F.M. è stato avvistato lo scorso giugno in Calabria, guarda caso proprio mentre era presso uno dei figlio di Filippone. Un’altra fonte giudiziaria italiana ci ha informato che lo stesso F.M. ha organizzato una “mangiata” a Basilea, “in autunno o inverno dell’anno scorso”.
La “mangiata”? Più di una semplice cena o di un momento conviviale, è un raduno di mafiosi, un rito che fa parte della vita dell’associazione. Serve a definire le relazioni tra gli uni e gli altri, a integrare i nuovi membri e soprattutto a far vedere chi comanda e assicurarsi della lealtà degli affiliati.
Per quanto riguarda Losanna, se ne è parlato diverse volte durante questa mattinata trascorsa nella campagna calabrese. Una frase è ricorsa più volte: “Tutti trafficano tra Basilea e Losanna”. Senza però ulteriori dettagli, evidentemente difficili da ottenere. In ogni caso, senza essere un vero e proprio baluardo svizzero della ‘ndrangheta come lo era Frauenfeld o come lo è tutt’oggi il Ticino, Losanna sembra essere un importante punto di congiunzione tra la locale di Basilea e Davos – quest’ultima città nel cuore delle Alpi grigionesi è considerata in Italia un importante centro di riciclaggio di denaro e traffico di stupefacenti.
Diversi arresti negli ultimi anni
È importante capire che la famiglia è l’essenza della ‘ndrangheta, e che i legami di sangue condizionano non solo l’appartenenza a questa mafia, ma anche le relazioni all’interno dei clan, gli atti e gli obblighi su entrambi i lati del confine. La parentela è quindi uno di quei “segnali deboli” che devono essere individuati e presi in considerazione, perché implica varie forme possibili di complicità: dal riciclaggio di denaro al traffico di armi e di droga, senza dimenticare il supporto logistico ai “latitanti”, i mafiosi condannati in Italia e che si sono rifugiati in Svizzera. Diversi di questi fuggitivi sono stati catturati nei cantoni del Vallese e di Berna negli ultimi cinque anni, curiosamente tutti beneficiari di un permesso B che non avrebbero mai dovuto ottenere. Un altro esempio recente è quello della sorella di Rocco Anello, il boss coinvolto nell’operazione italo-svizzera “Imponimento” del luglio 2020, che ha portato a diversi arresti e procedimenti penali in Svizzera. Devota alla sua famiglia, la donna era incaricata di riciclare una buona parte del denaro del clan in Svizzera.
Per finire in bellezza questa visita del territorio, l’ufficiale dei carabinieri ci propone un giro fuori paese, in campagna, per farci vedere “un’ultima cosa”: la proprietà di Rocco Filippone, una grossa dimora, “pretenziosa” come si addice a un boss mafioso, circondata da un’alta cinta in ferro battuto (vedi foto).
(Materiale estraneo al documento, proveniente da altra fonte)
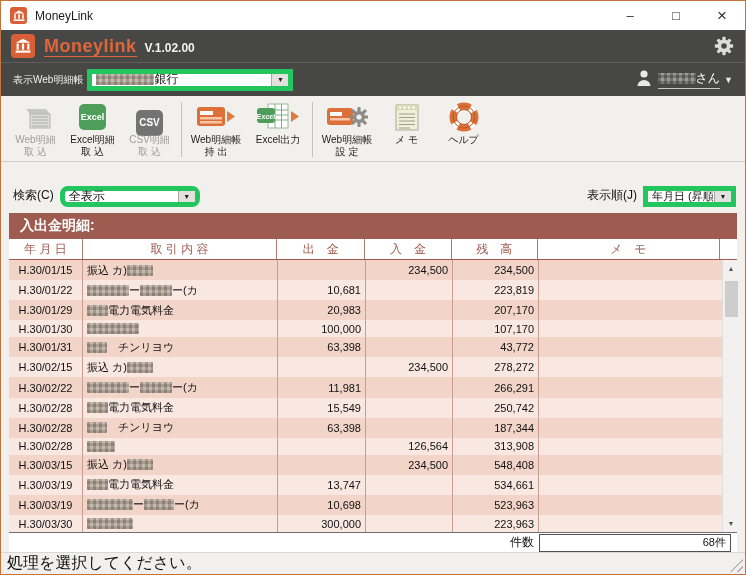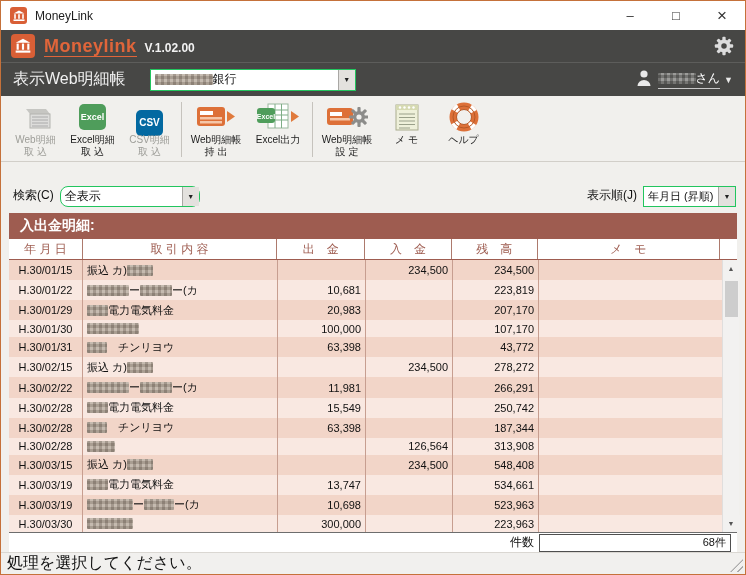--- a/index.html
+++ b/index.html
@@ -24,7 +24,7 @@
   .gear { margin-left:auto; width:22px; height:22px; }
 
   .accountbar { height:34px; background:#474745; border-top:1px solid #5d5d5b; display:flex; align-items:center; padding:0 12px; flex:0 0 auto; }
-  .accountbar .lbl { color:#f0f0f0; font-size:16px; margin-right:24px; }
+  .accountbar .lbl { color:#f0f0f0; font-size:10px; margin-right:4px; }
   .userbox { margin-left:auto; display:flex; align-items:center; }
   .username { display:flex; align-items:center; border-bottom:1px solid #c9c9c9; padding-bottom:1px; margin:0 4px 0 6px; }
   .username .suffix { color:#fff; font-size:12px; }

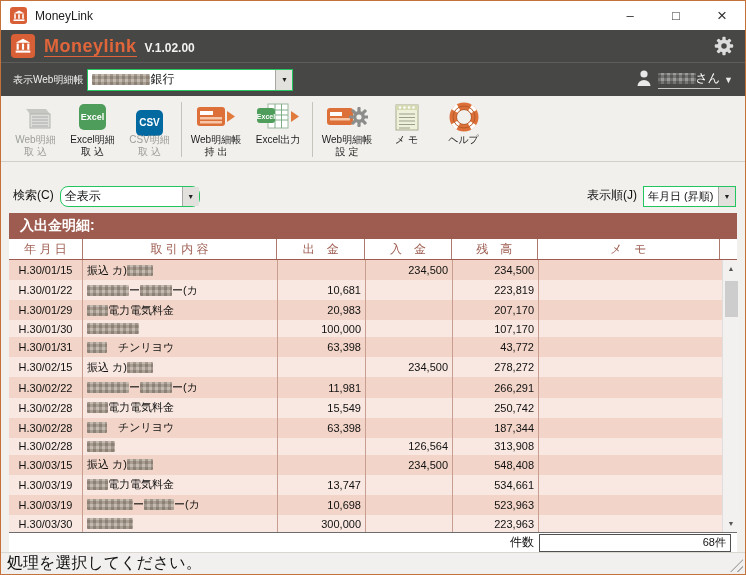--- a/index.html
+++ b/index.html
@@ -31,7 +31,7 @@
   .user-caret { color:#e8e8e8; font-size:9px; }
 
   
-  .combo { background:#fff; border:1px solid #22c55e; height:22px; display:flex; align-items:center; font-size:12px; color:#111;text-align:center; }
+  .combo { background:#fff; border:5px solid #22c55e; height:22px; display:flex; align-items:center; font-size:12px; color:#111;text-align:center; }
   .combo .val { flex:1; padding:0 4px; display:flex; align-items:center; overflow:hidden; white-space:nowrap; }
   .combo .btn { width:17px; height:100%; background:#e3e1de; border-left:1px solid #a9a7a4; display:flex; align-items:center; justify-content:center; font-size:7px; color:#222; }
 

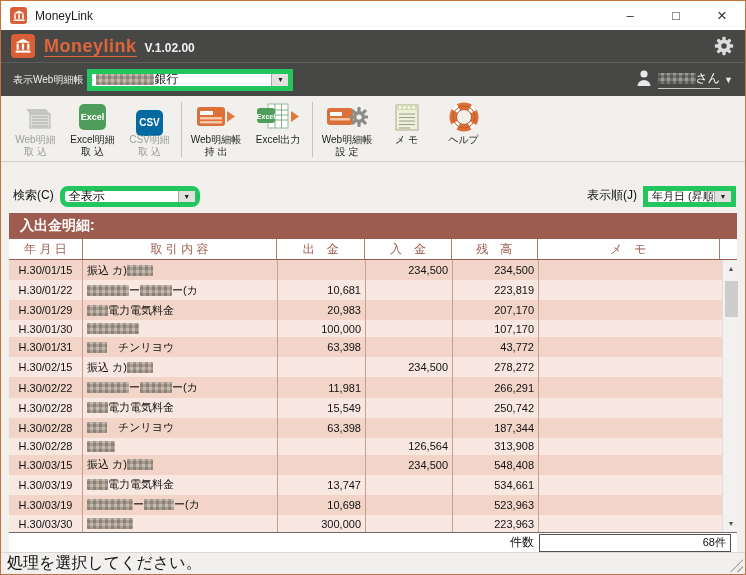--- a/index.html
+++ b/index.html
@@ -51,7 +51,7 @@
 
   .badge { border-radius:5px; color:#fff; font-weight:bold; display:flex; align-items:center; justify-content:center; }
   .badge.excel { background:#4f9d5b; width:27px; height:26px; font-size:9px; }
-  .badge.csv { background:#0369a1; width:27px; height:26px; font-size:10px;margin-top:12px; }
+  .badge.csv { background:#737373; width:27px; height:26px; font-size:10px;margin-top:12px; }
 
   
   .filterrow { height:51px; background:#f1f0ed; display:flex; align-items:flex-end; padding:0 9px 6px 12px; flex:0 0 auto; }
Arriva il momento di salutarci, con una lunga stretta di mani, ringraziamenti e queste parole dei nostri due accompagnatori: “È importante quello che fa, deve parlare della ‘ndrangheta in Svizzera, deve parlarne su libri, sui media, allora… continui a scrivere”.
Discreto riferimento al fatto che, contrariamente agli stereotipi secondo cui la mafia esiste dove vengono commessi atti violenti, fuori dalla Calabria la ‘ndrangheta non ha interesse ad attirare l’attenzione per sentirsi in sicurezza e potere infiltrarsi nel tessuto sociale ed economico. Anche se ciò non esclude fatti di sangue, come quello avvenuto a Duisburg nel 2007, con 6 morti.